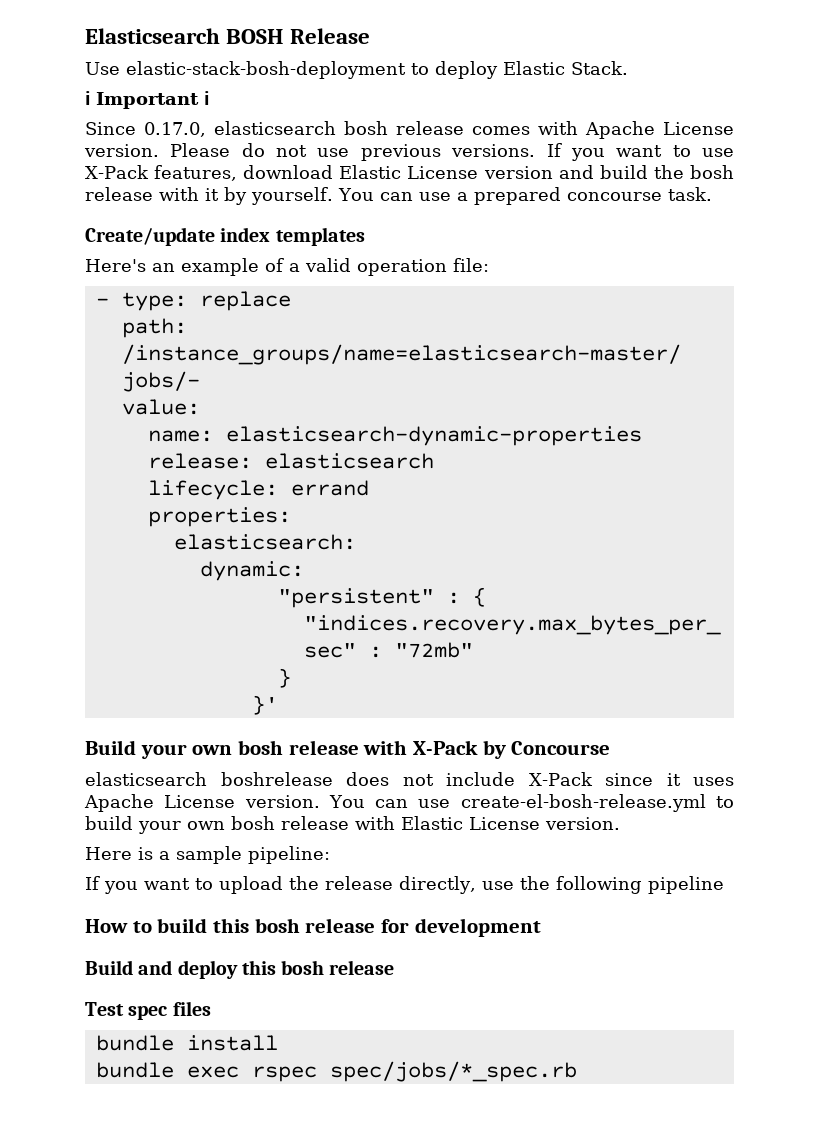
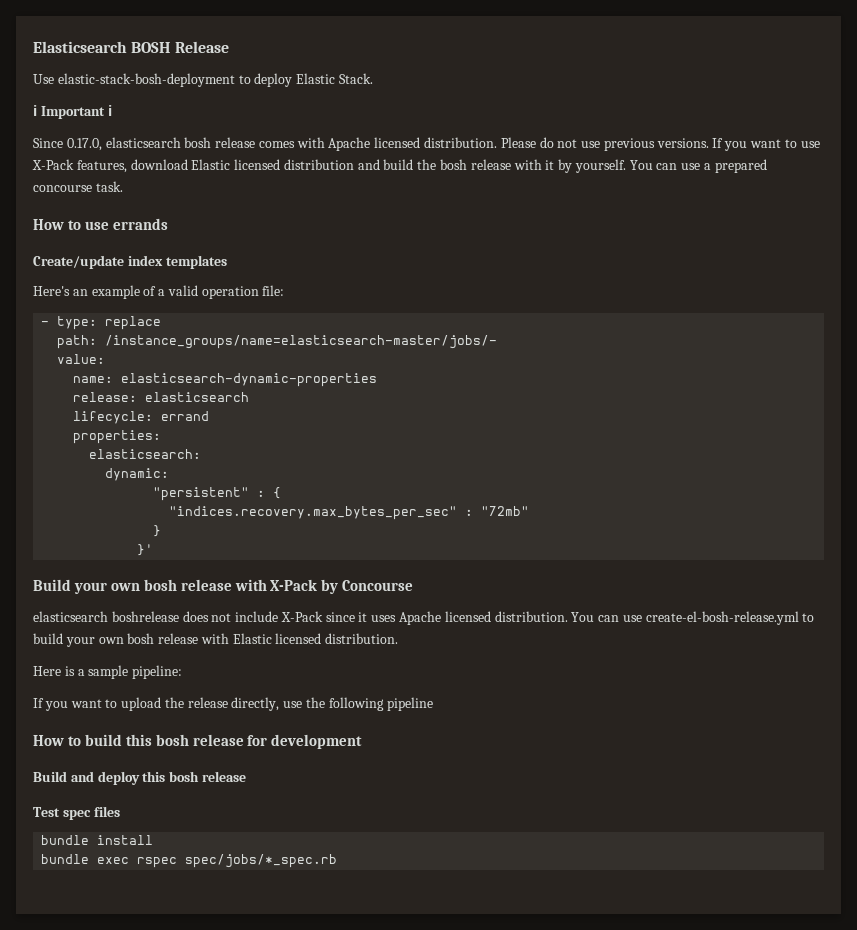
[663,122,734,135] [84,144,159,157] License version. -> [374,137,498,148] licensed distribution.
[407,166,553,179] License version -> [234,159,354,170] licensed distribution
(712, 194) none -> [33,218,168,230] // How to use errands
[164,795,320,808] License version. -> [444,611,568,622] licensed distribution.
[469,817,620,830] License version. -> [275,633,399,644] licensed distribution.

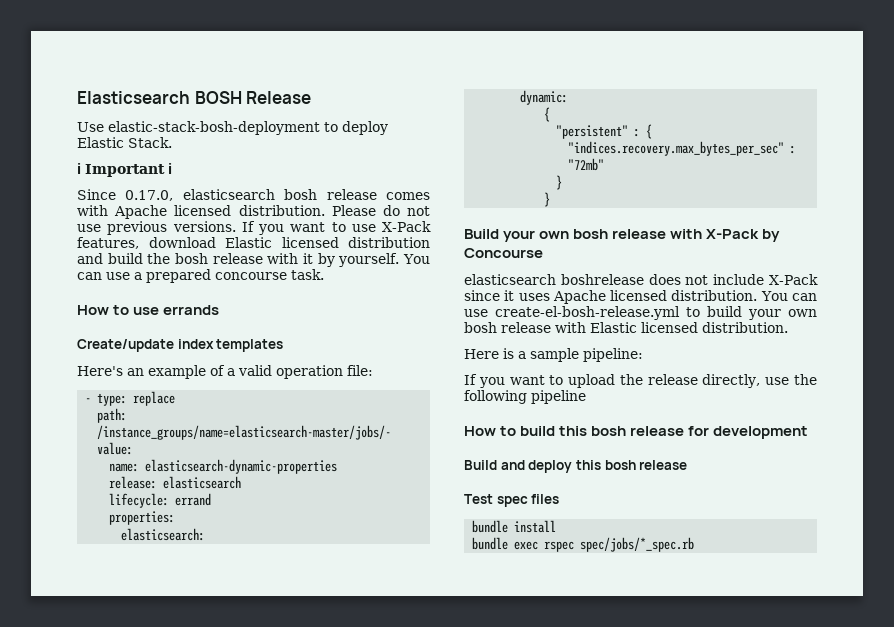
(170, 474) none -> [544,107,551,122] // {
[137,544,154,556] }' -> [544,192,551,207] }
# # # #
| Task objective |
Search the entries for the word "none" and pick out every line that holds it.

| Exercise result |
(712, 194) none -> [33,218,168,230] // How to use errands
(170, 474) none -> [544,107,551,122] // {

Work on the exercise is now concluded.